Your objective -> Copy out the data below from the line containing "you have finished" to the line containing "viewing the contents", both lines included, with all images left out.

Input data ->
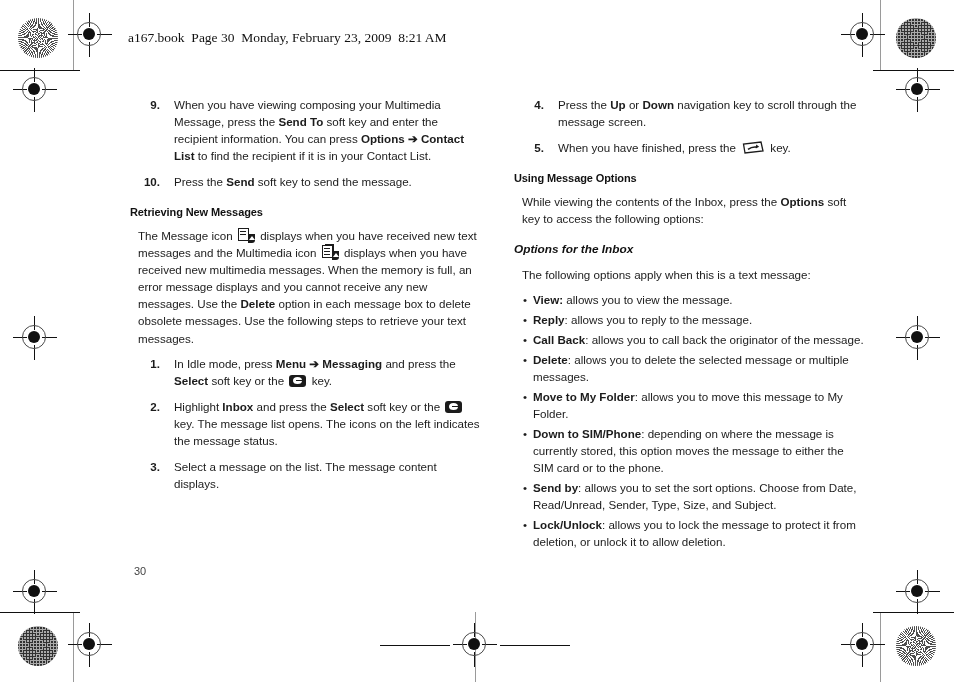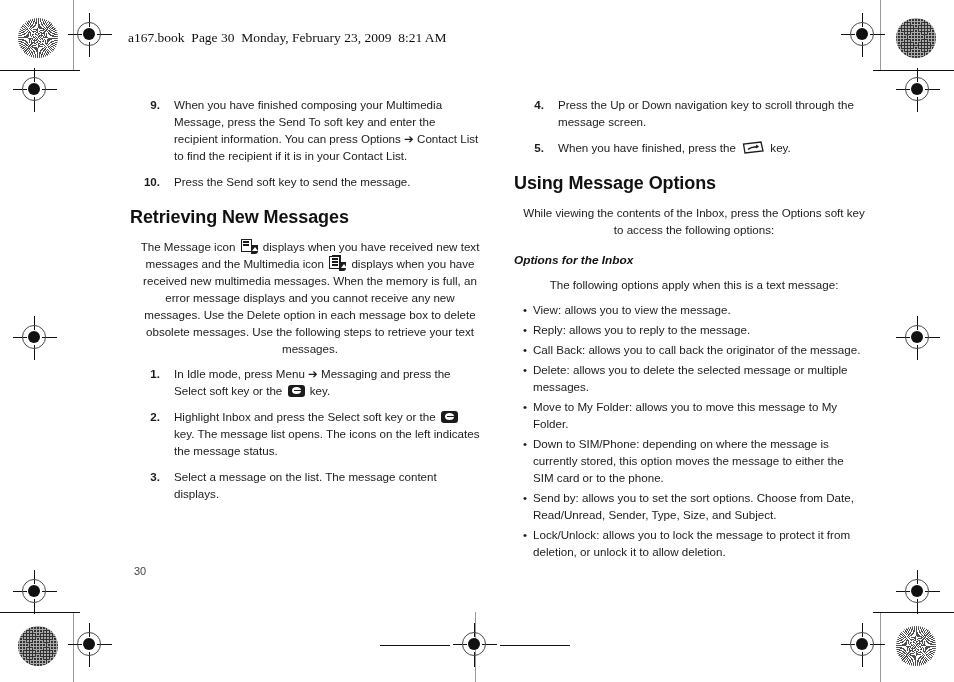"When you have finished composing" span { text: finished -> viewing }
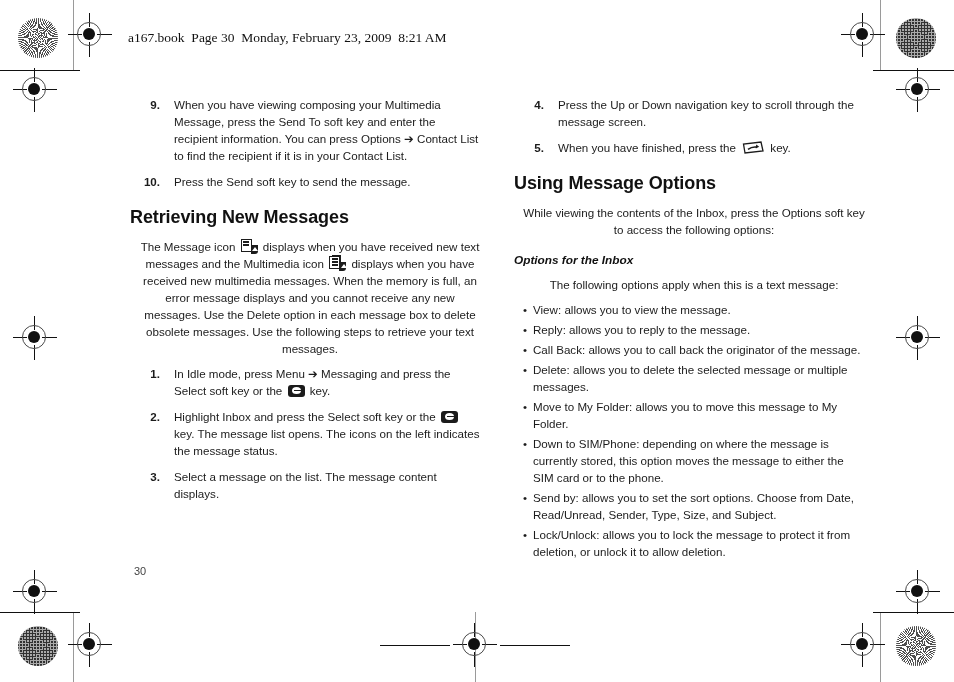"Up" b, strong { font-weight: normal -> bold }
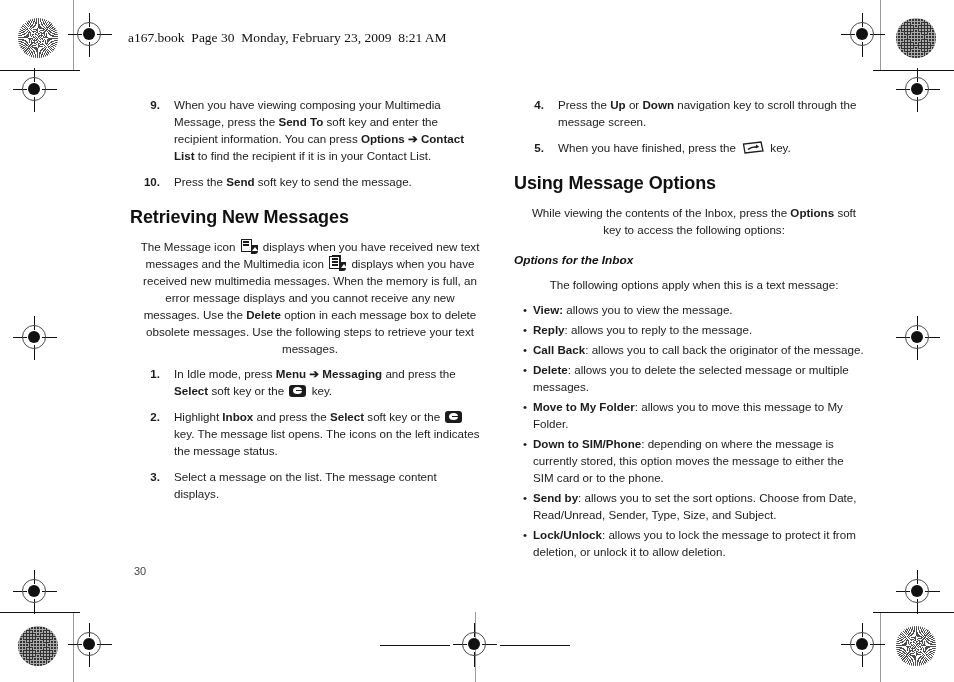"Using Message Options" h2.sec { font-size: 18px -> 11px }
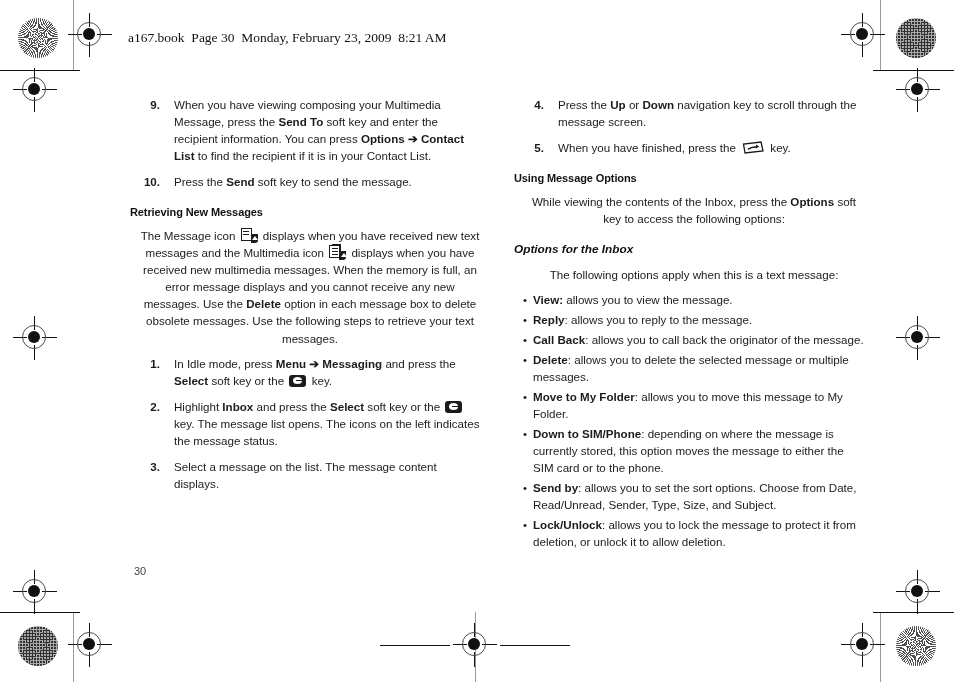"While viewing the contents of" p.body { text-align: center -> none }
---
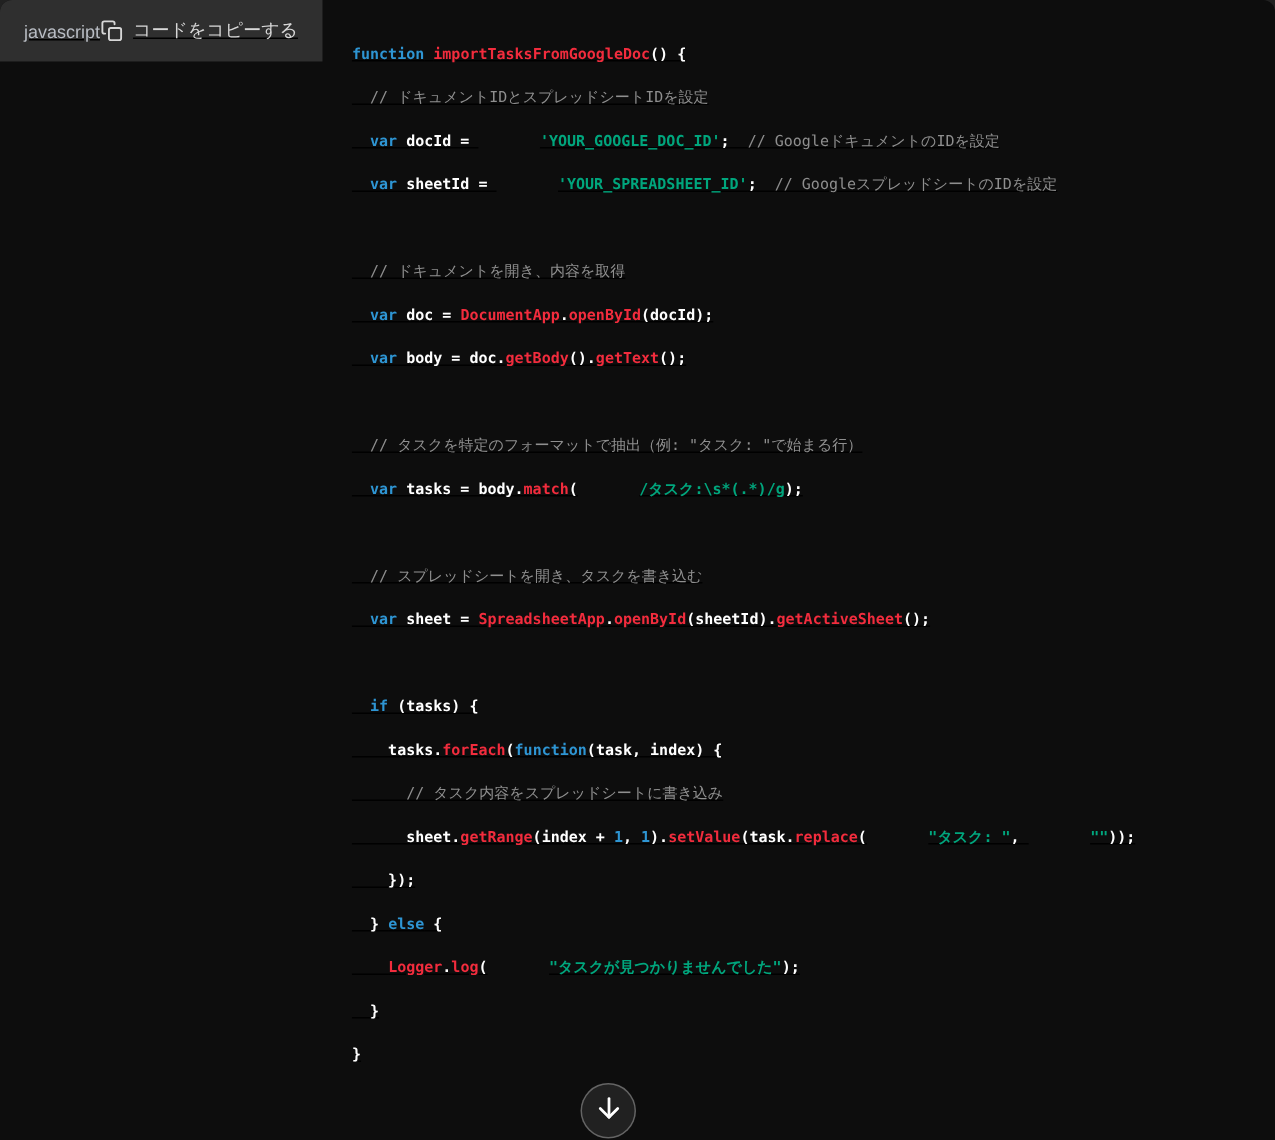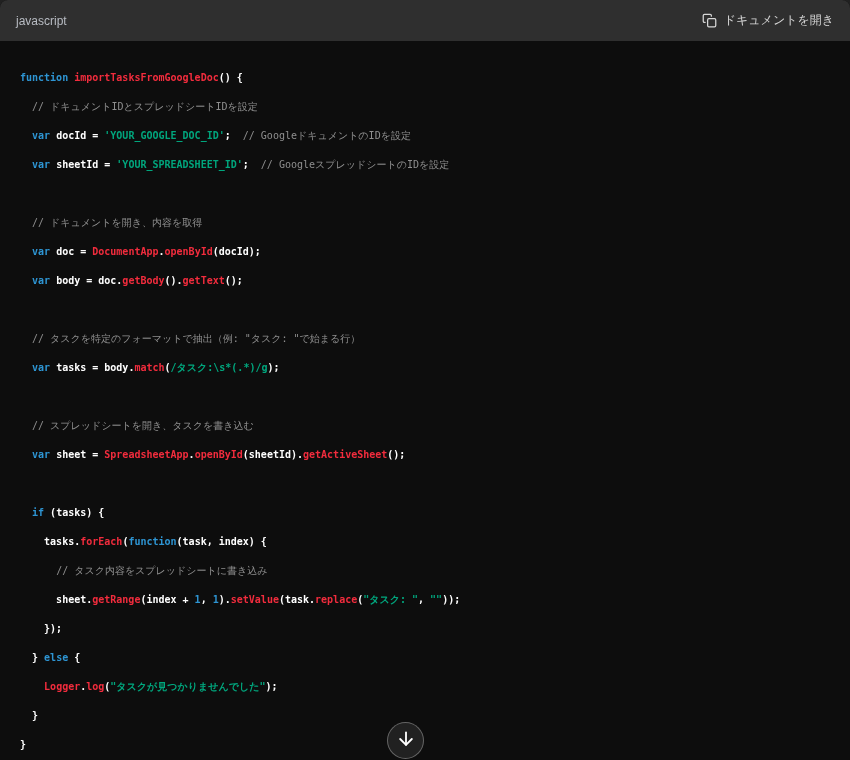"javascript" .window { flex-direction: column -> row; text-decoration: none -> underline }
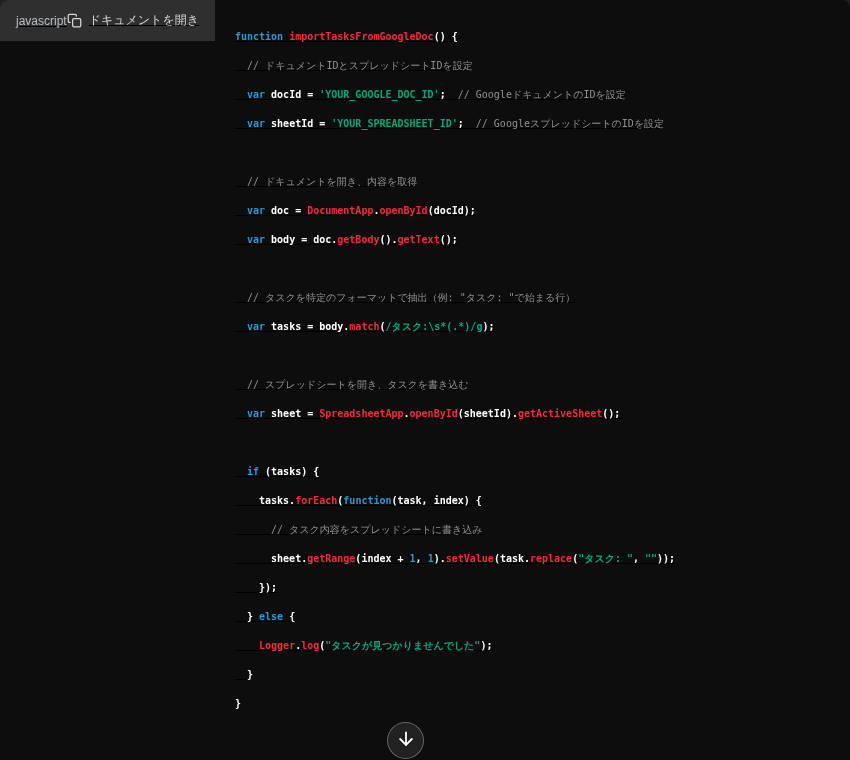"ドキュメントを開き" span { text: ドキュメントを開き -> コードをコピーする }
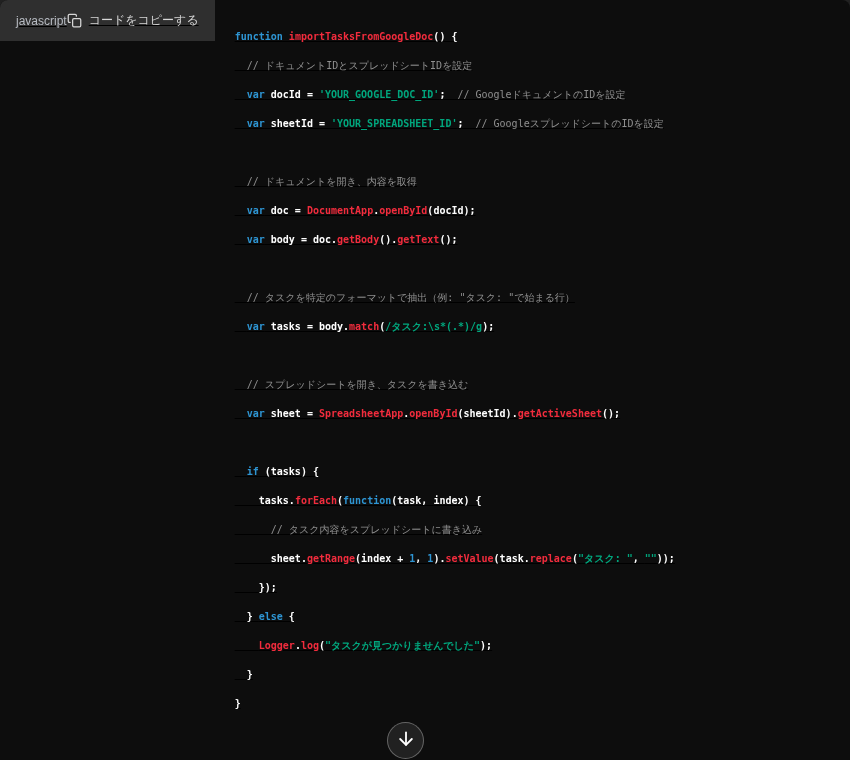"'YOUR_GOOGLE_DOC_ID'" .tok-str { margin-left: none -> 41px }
---
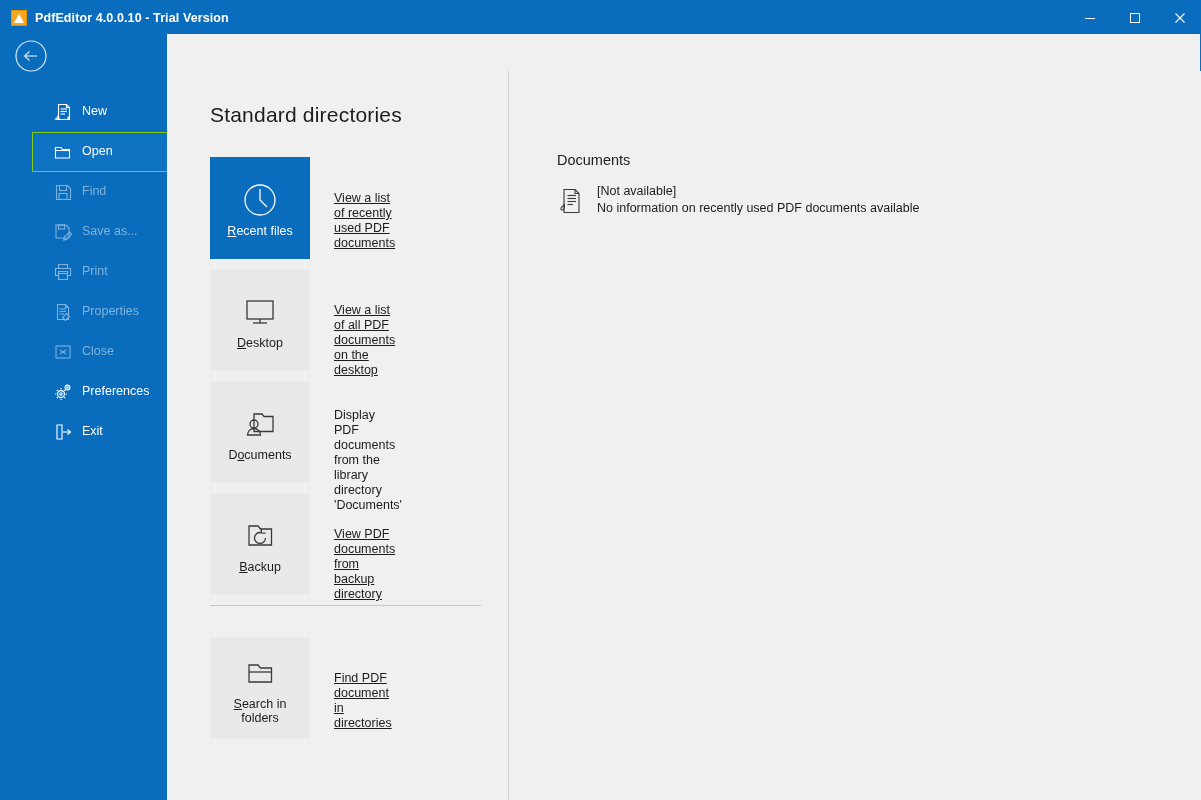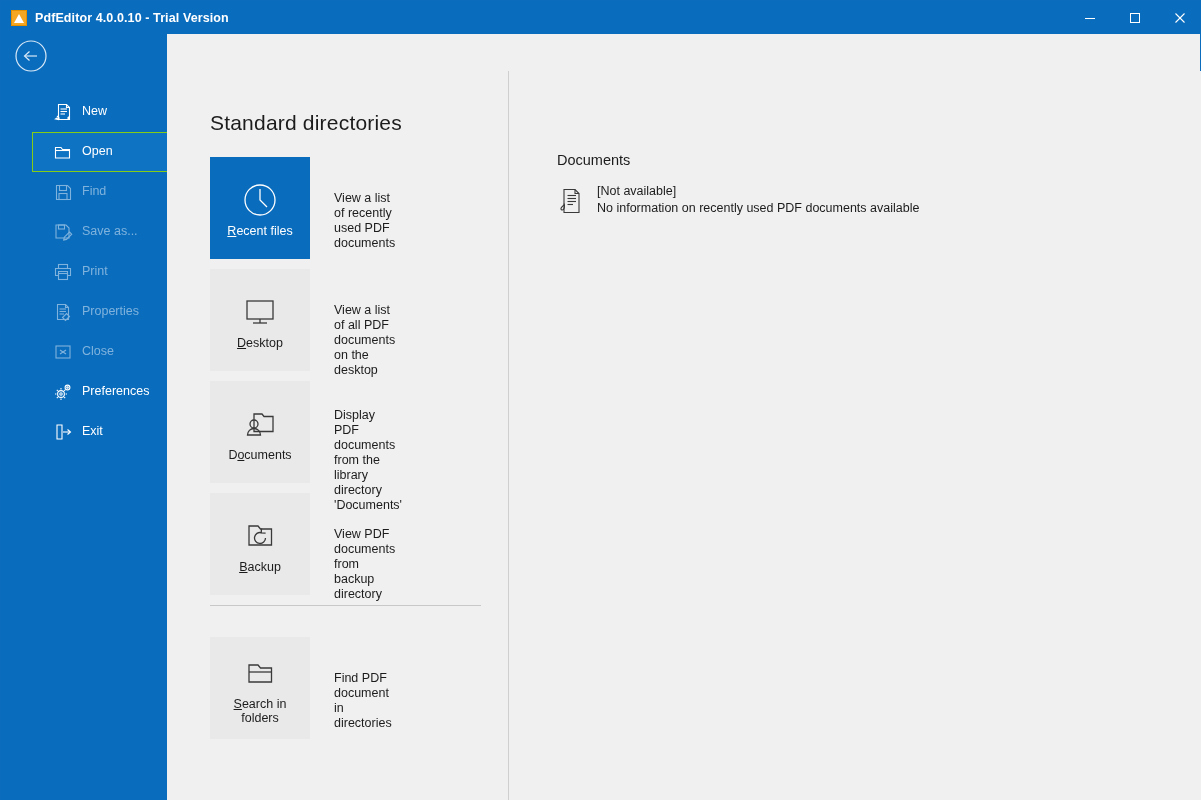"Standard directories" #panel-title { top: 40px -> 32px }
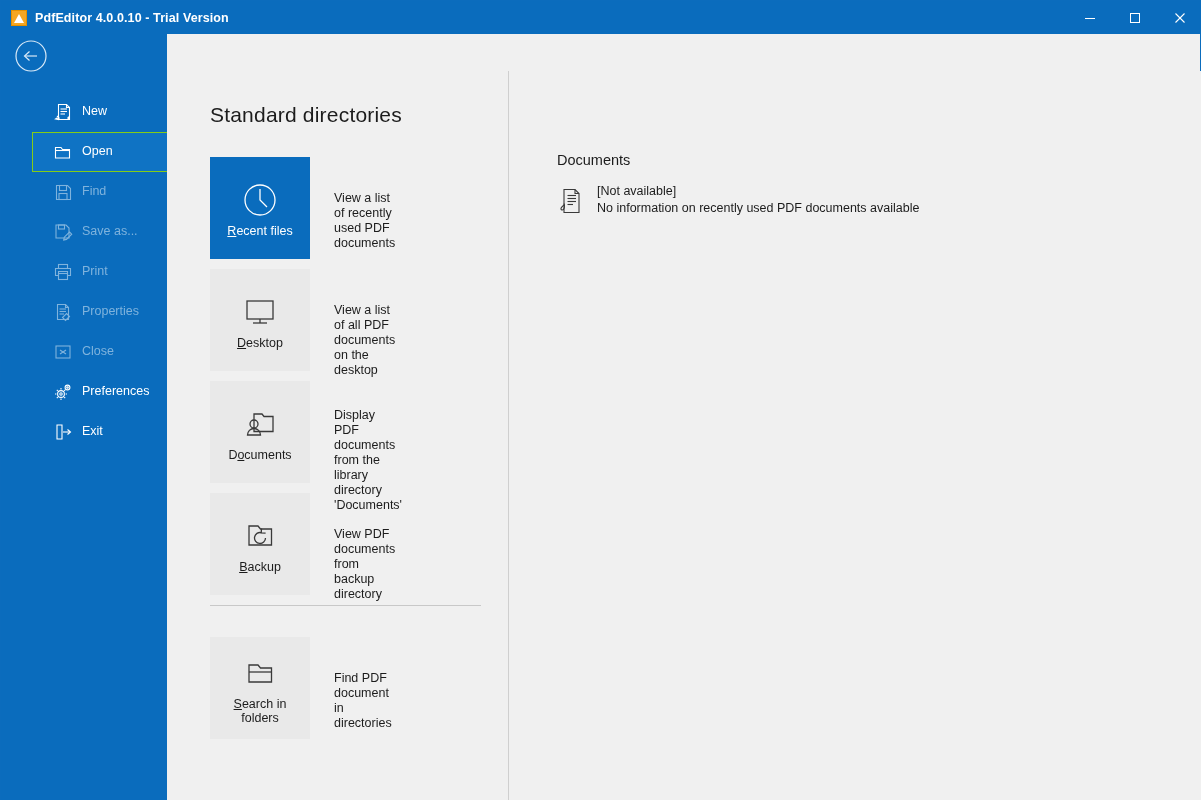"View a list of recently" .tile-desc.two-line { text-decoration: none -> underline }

Solution for this task ->
"When you have finished composing" span { text: finished -> viewing }
"Up" b, strong { font-weight: normal -> bold }
"Using Message Options" h2.sec { font-size: 18px -> 11px }
"While viewing the contents of" p.body { text-align: center -> none }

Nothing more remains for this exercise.